Transcribe, starting at the line with "color: #fca5a5 ->" and ending at the line with "homemade fries with", every line of the material below exactly, but leave out the pictures and anything outside that span.

INFORMATION PROVIDED -
____

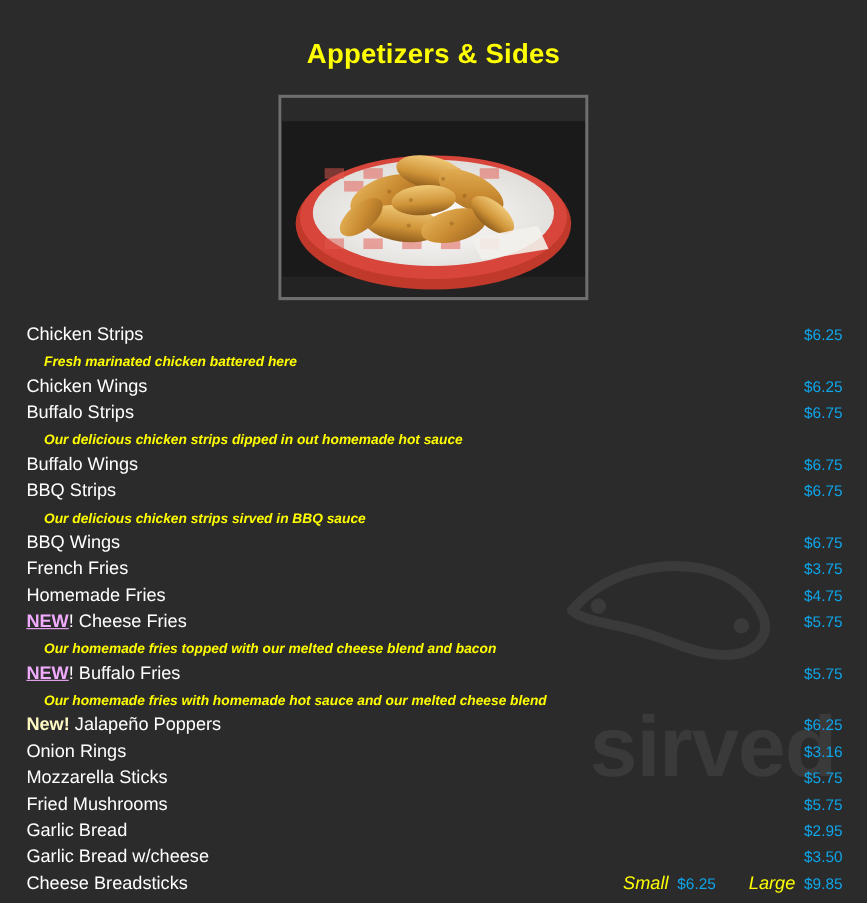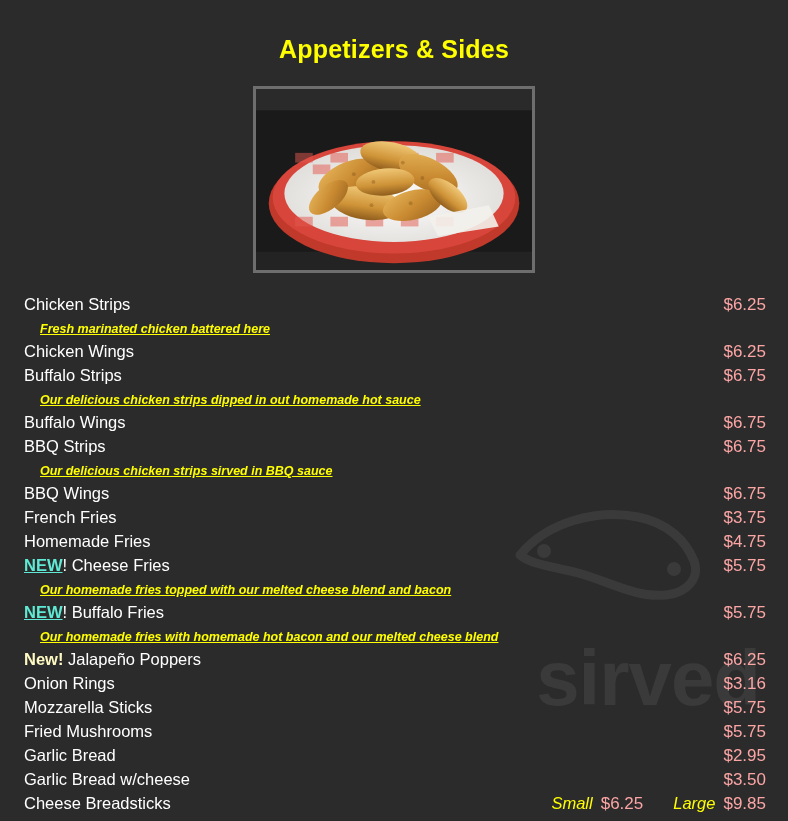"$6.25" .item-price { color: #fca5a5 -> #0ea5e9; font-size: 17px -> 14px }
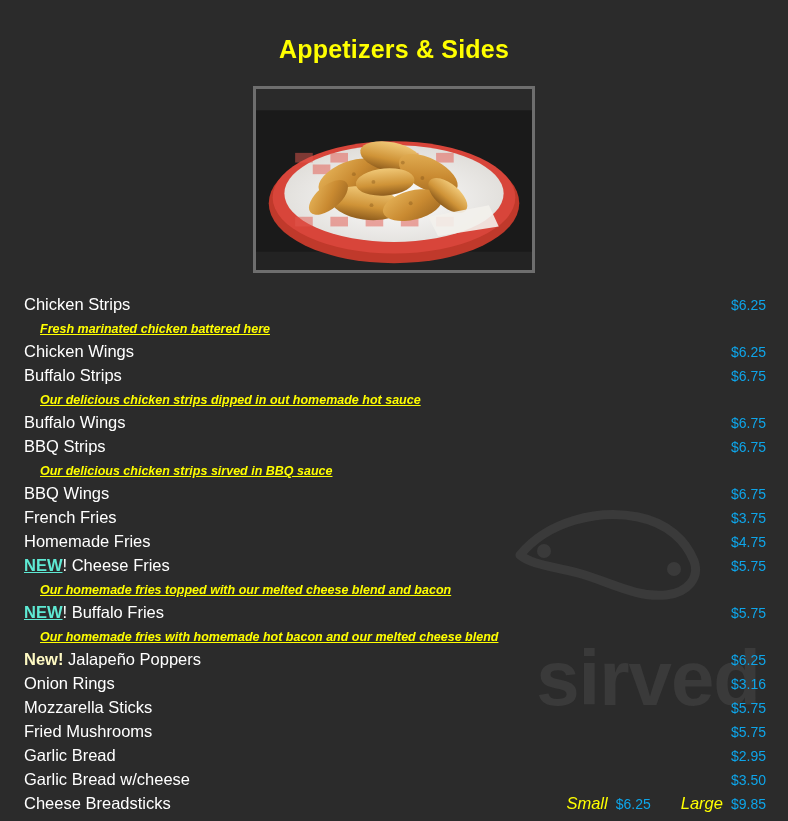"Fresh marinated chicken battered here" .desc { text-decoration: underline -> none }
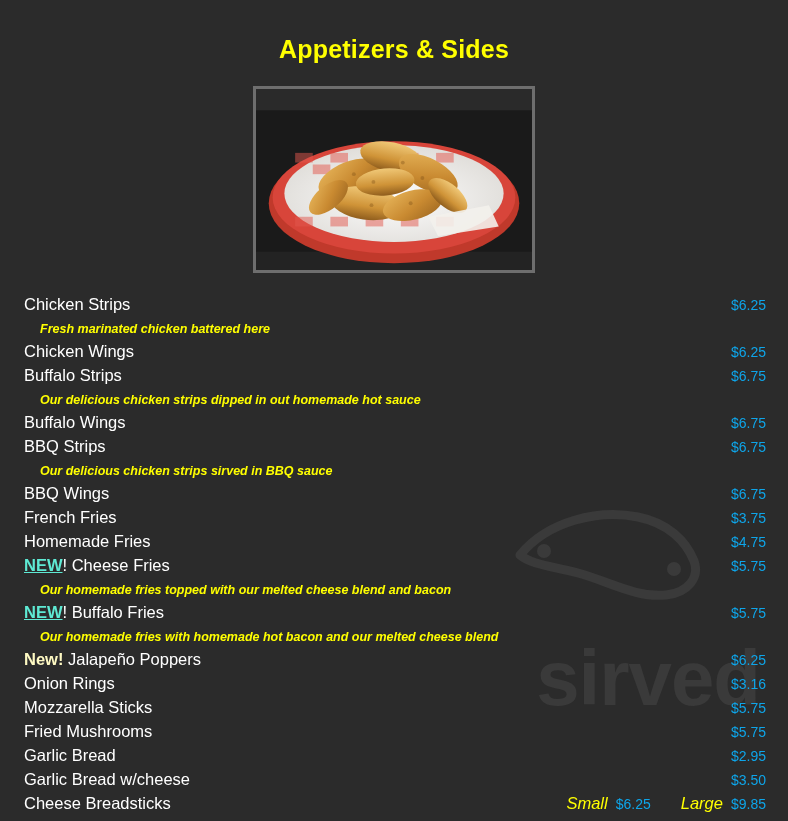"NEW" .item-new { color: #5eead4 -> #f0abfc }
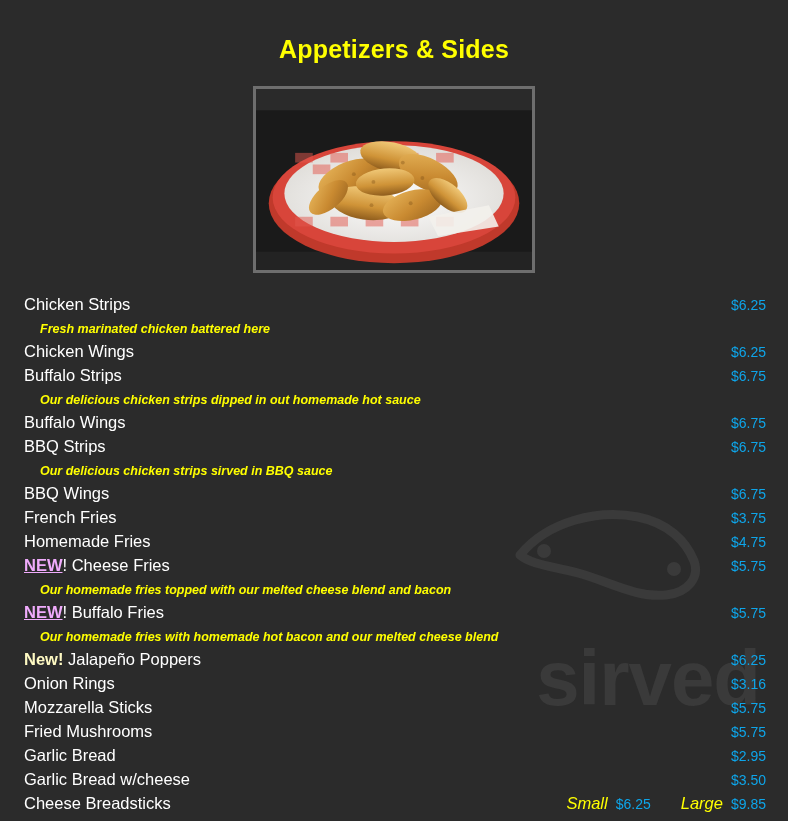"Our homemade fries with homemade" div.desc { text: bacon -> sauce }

____

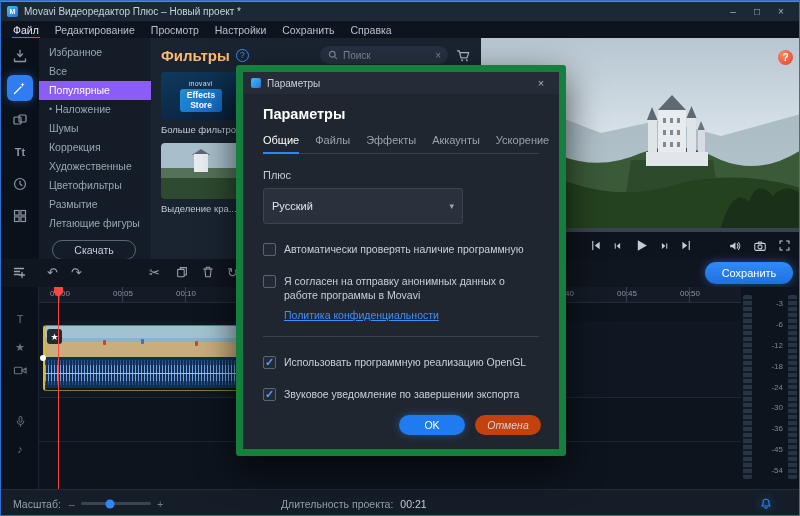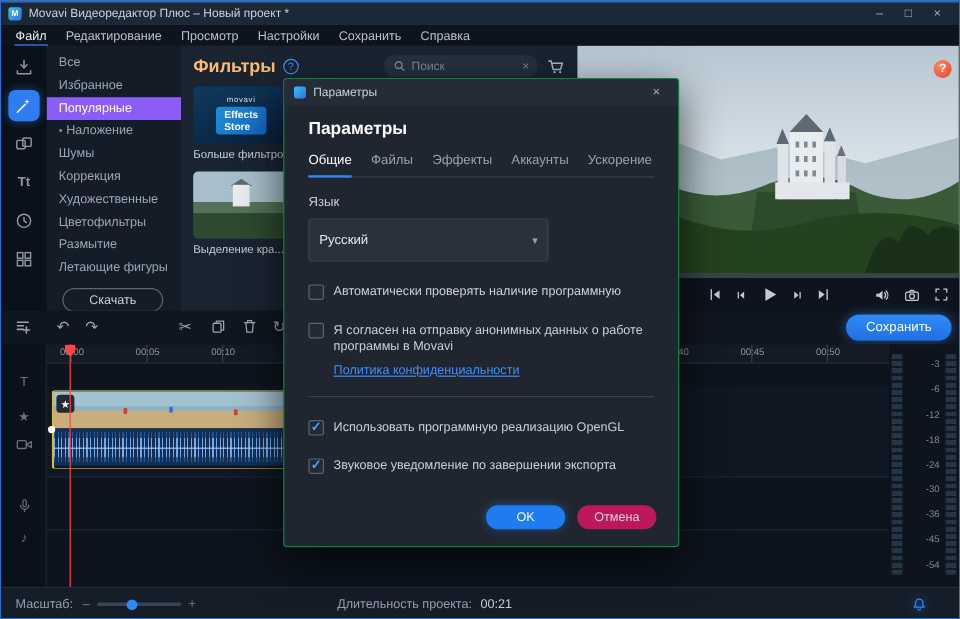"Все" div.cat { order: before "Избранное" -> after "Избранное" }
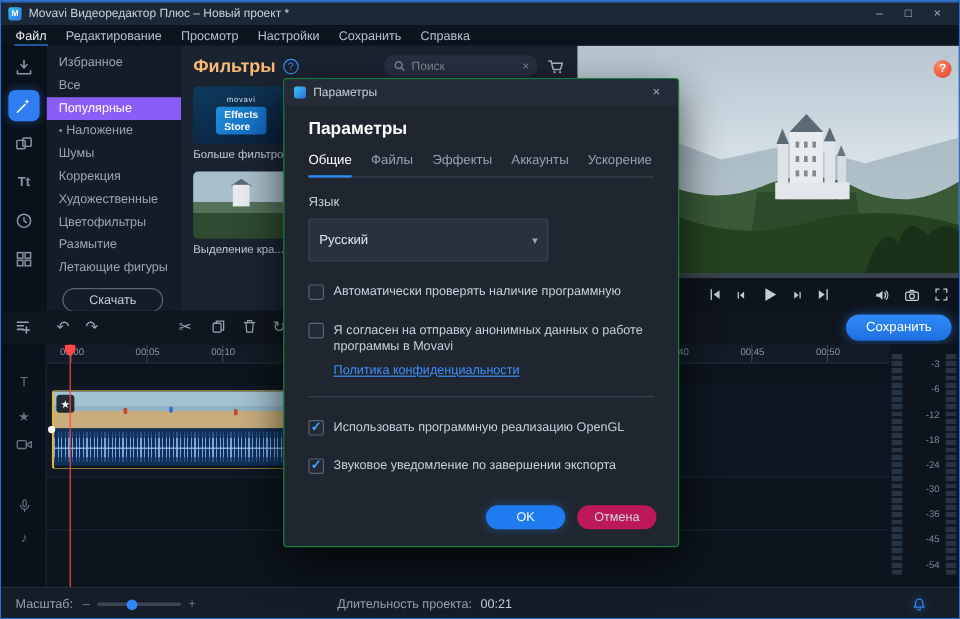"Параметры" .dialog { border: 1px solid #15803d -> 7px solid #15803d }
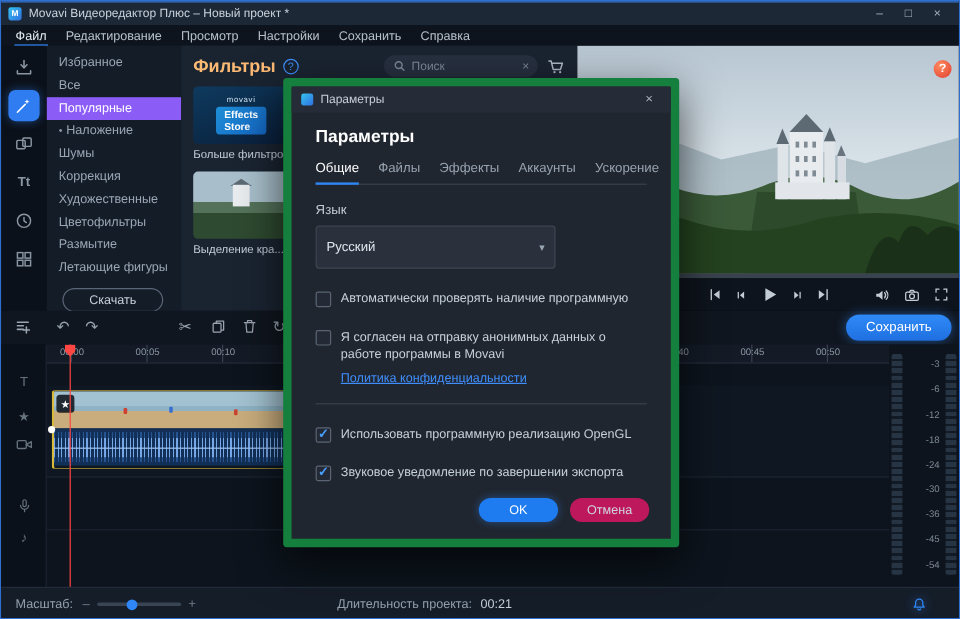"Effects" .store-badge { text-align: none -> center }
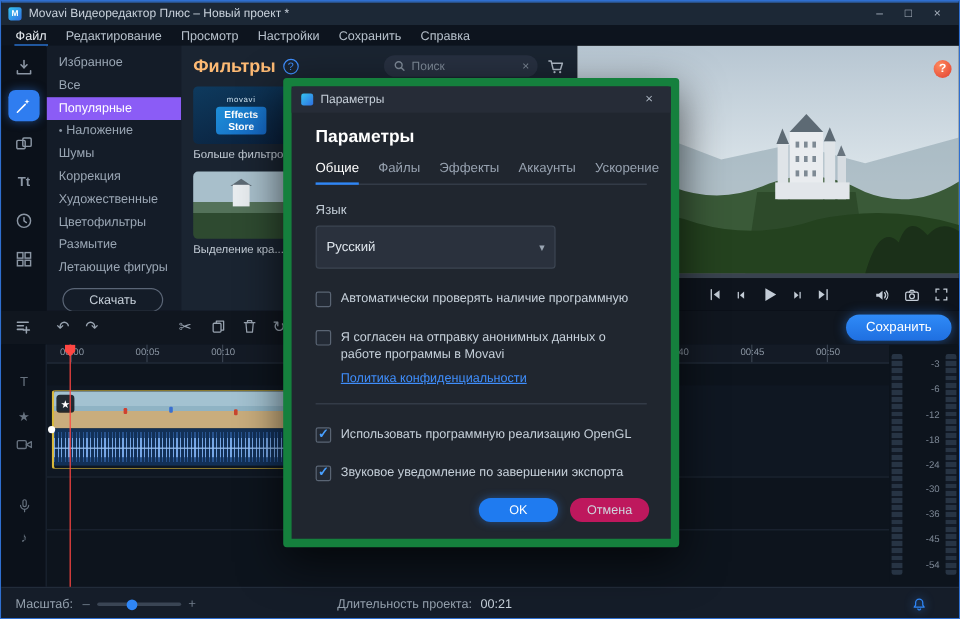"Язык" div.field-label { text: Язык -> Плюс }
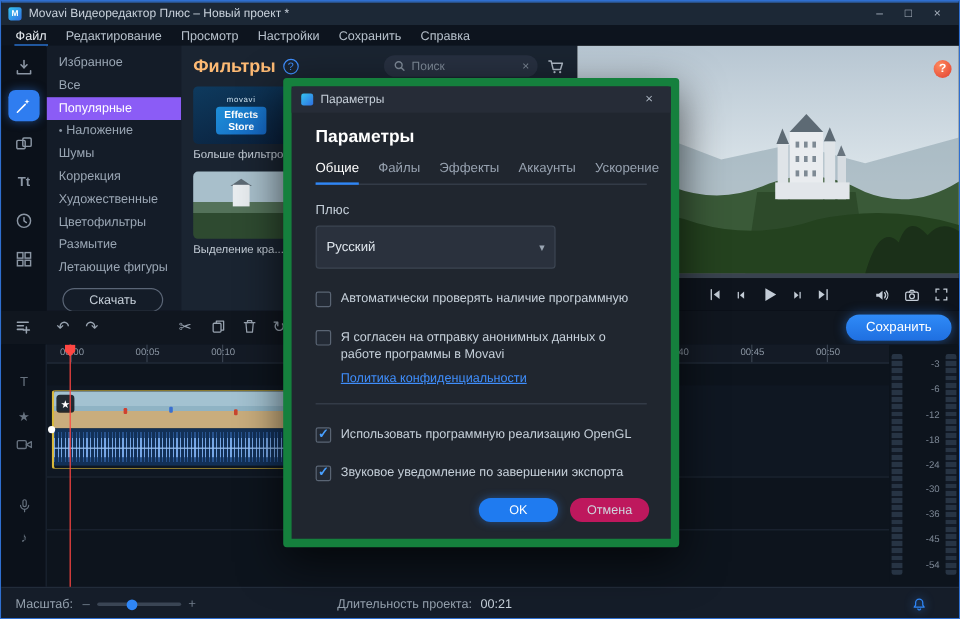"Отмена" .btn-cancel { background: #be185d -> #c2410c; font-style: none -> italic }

____

REPLY TO THE TASK -
"$6.25" .item-price { color: #fca5a5 -> #0ea5e9; font-size: 17px -> 14px }
"Fresh marinated chicken battered here" .desc { text-decoration: underline -> none }
"NEW" .item-new { color: #5eead4 -> #f0abfc }
"Our homemade fries with homemade" div.desc { text: bacon -> sauce }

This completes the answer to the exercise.